Problem to solve:
The line containing "the requirements.txt file." marks the end: copy exactly every line from the start of the records below up to and including it, leaving out pictures.
BEGIN Given information
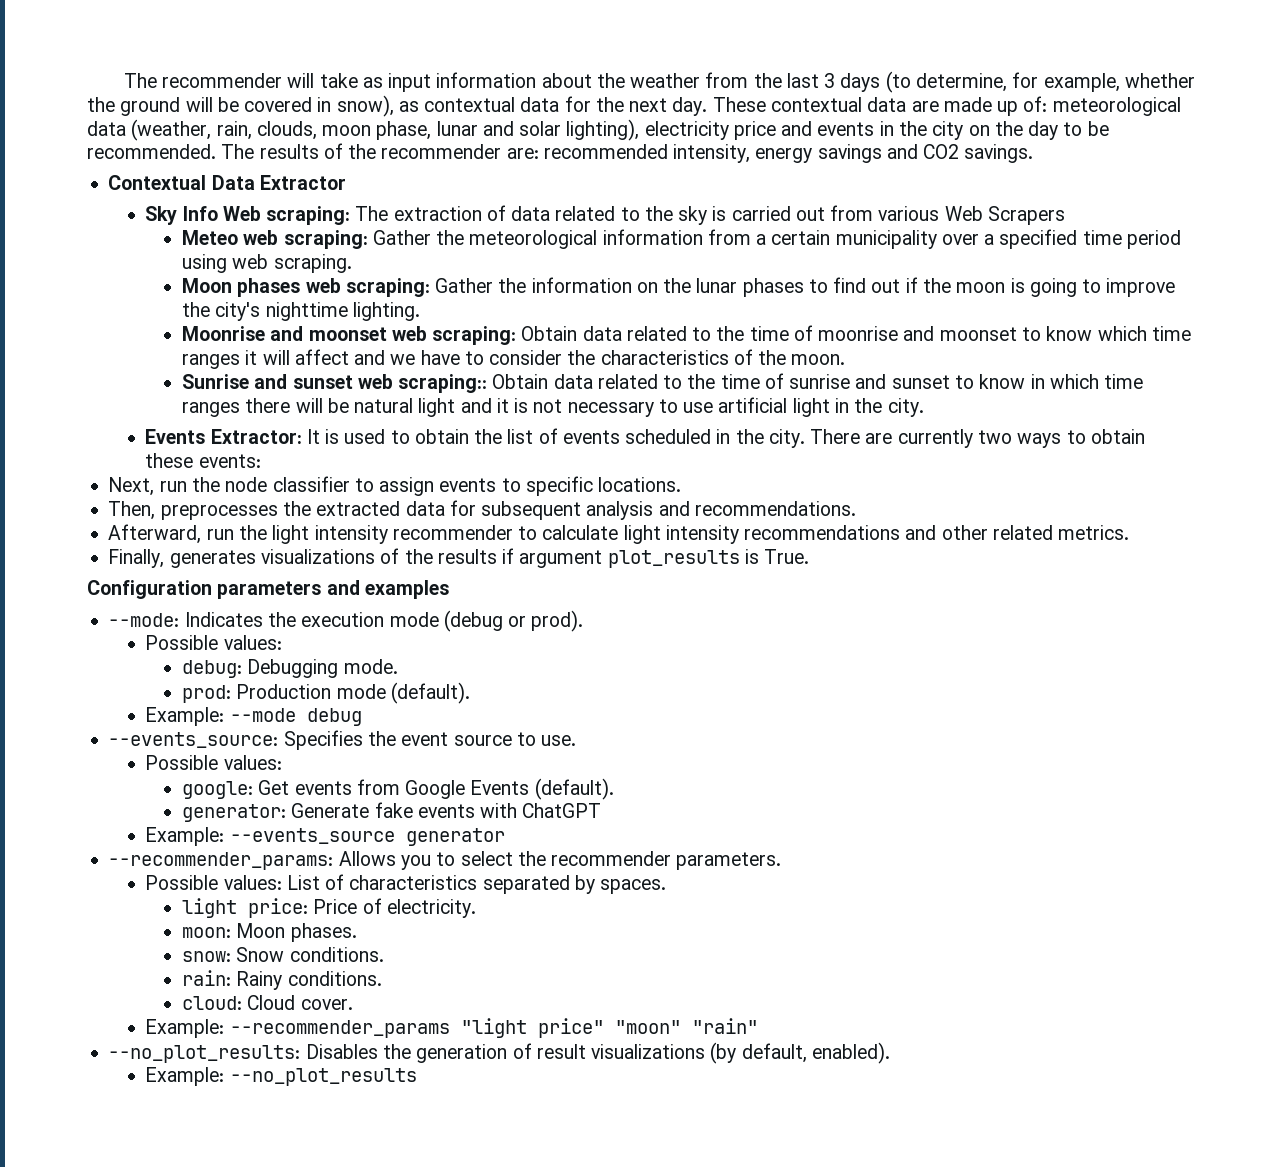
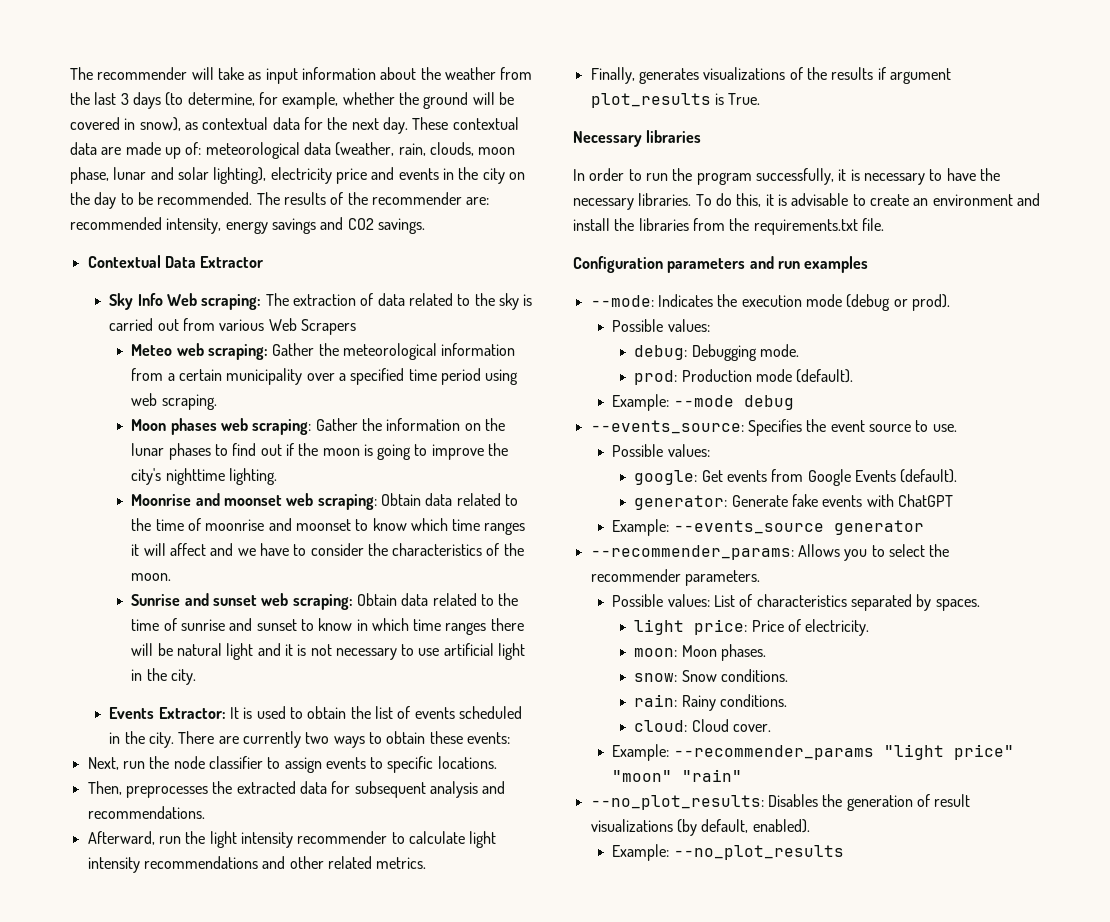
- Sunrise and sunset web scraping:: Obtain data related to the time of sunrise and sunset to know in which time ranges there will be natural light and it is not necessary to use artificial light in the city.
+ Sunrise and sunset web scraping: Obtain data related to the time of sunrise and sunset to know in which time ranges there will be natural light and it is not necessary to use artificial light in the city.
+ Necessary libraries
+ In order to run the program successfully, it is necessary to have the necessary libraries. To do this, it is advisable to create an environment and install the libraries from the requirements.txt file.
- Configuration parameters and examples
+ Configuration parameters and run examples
END Given information
Written solution:
- Sunrise and sunset web scraping:: Obtain data related to the time of sunrise and sunset to know in which time ranges there will be natural light and it is not necessary to use artificial light in the city.
+ Sunrise and sunset web scraping: Obtain data related to the time of sunrise and sunset to know in which time ranges there will be natural light and it is not necessary to use artificial light in the city.
+ Necessary libraries
+ In order to run the program successfully, it is necessary to have the necessary libraries. To do this, it is advisable to create an environment and install the libraries from the requirements.txt file.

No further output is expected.